··· PROVIDED ENTRIES ···
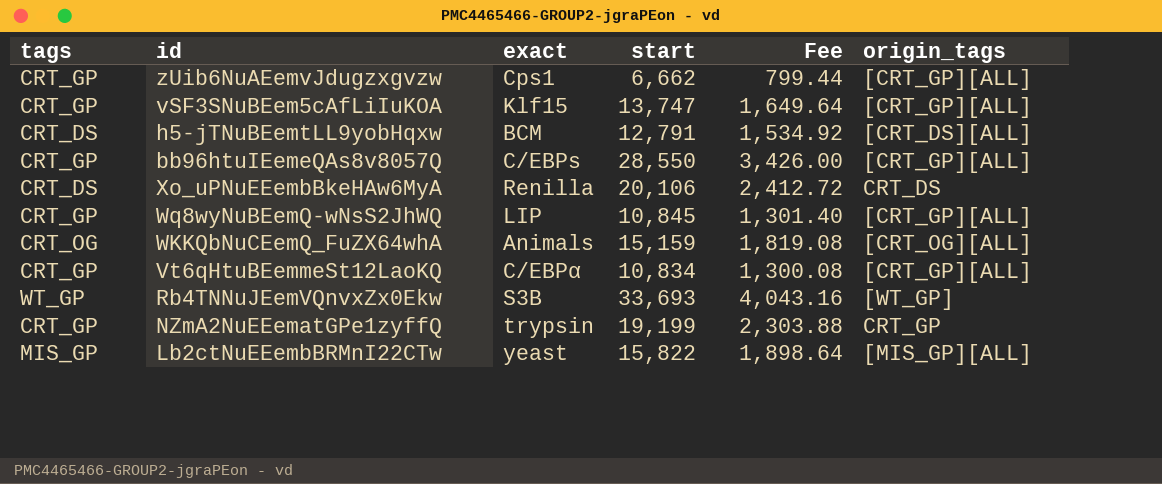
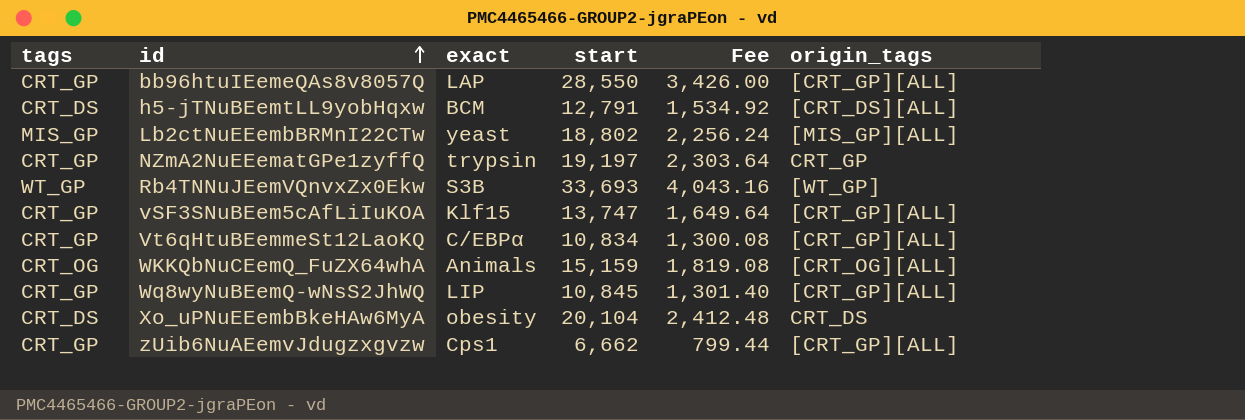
row order: none -> id ascending
bb96htuIEemeQAs8v8057Q | exact: C/EBPs -> LAP
Lb2ctNuEEembBRMnI22CTw | start: 15,822 -> 18,802
Lb2ctNuEEembBRMnI22CTw | Fee: 1,898.64 -> 2,256.24
NZmA2NuEEematGPe1zyffQ | start: 19,199 -> 19,197
NZmA2NuEEematGPe1zyffQ | Fee: 2,303.88 -> 2,303.64
Xo_uPNuEEembBkeHAw6MyA | exact: Renilla -> obesity
Xo_uPNuEEembBkeHAw6MyA | start: 20,106 -> 20,104
Xo_uPNuEEembBkeHAw6MyA | Fee: 2,412.72 -> 2,412.48

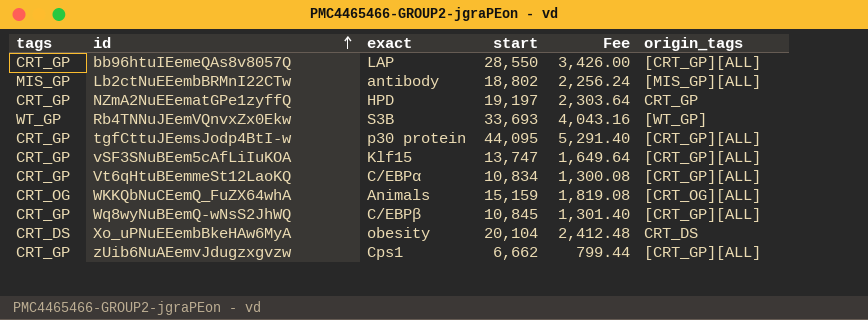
row h5-jTNuBEemtLL9yobHqxw: CRT_DS | BCM | 12,791 | 1,534.92 | [CRT_DS][ALL] -> none
Lb2ctNuEEembBRMnI22CTw | exact: yeast -> antibody
NZmA2NuEEematGPe1zyffQ | exact: trypsin -> HPD
row tgfCttuJEemsJodp4BtI-w: none -> CRT_GP | p30 protein | 44,095 | 5,291.40 | [CRT_GP][ALL]
Wq8wyNuBEemQ-wNsS2JhWQ | exact: LIP -> C/EBPβ

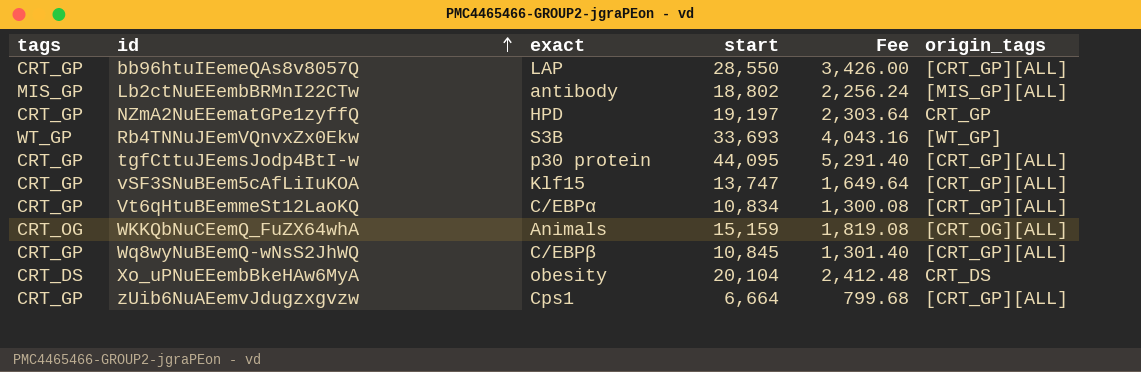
zUib6NuAEemvJdugzxgvzw | start: 6,662 -> 6,664
zUib6NuAEemvJdugzxgvzw | Fee: 799.44 -> 799.68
···
### WORK ORDER:
Go through the entries above and write them out again exactly, images left behind.

### WRITTEN REPLY:
row order: none -> id ascending
bb96htuIEemeQAs8v8057Q | exact: C/EBPs -> LAP
Lb2ctNuEEembBRMnI22CTw | start: 15,822 -> 18,802
Lb2ctNuEEembBRMnI22CTw | Fee: 1,898.64 -> 2,256.24
NZmA2NuEEematGPe1zyffQ | start: 19,199 -> 19,197
NZmA2NuEEematGPe1zyffQ | Fee: 2,303.88 -> 2,303.64
Xo_uPNuEEembBkeHAw6MyA | exact: Renilla -> obesity
Xo_uPNuEEembBkeHAw6MyA | start: 20,106 -> 20,104
Xo_uPNuEEembBkeHAw6MyA | Fee: 2,412.72 -> 2,412.48

row h5-jTNuBEemtLL9yobHqxw: CRT_DS | BCM | 12,791 | 1,534.92 | [CRT_DS][ALL] -> none
Lb2ctNuEEembBRMnI22CTw | exact: yeast -> antibody
NZmA2NuEEematGPe1zyffQ | exact: trypsin -> HPD
row tgfCttuJEemsJodp4BtI-w: none -> CRT_GP | p30 protein | 44,095 | 5,291.40 | [CRT_GP][ALL]
Wq8wyNuBEemQ-wNsS2JhWQ | exact: LIP -> C/EBPβ

zUib6NuAEemvJdugzxgvzw | start: 6,662 -> 6,664
zUib6NuAEemvJdugzxgvzw | Fee: 799.44 -> 799.68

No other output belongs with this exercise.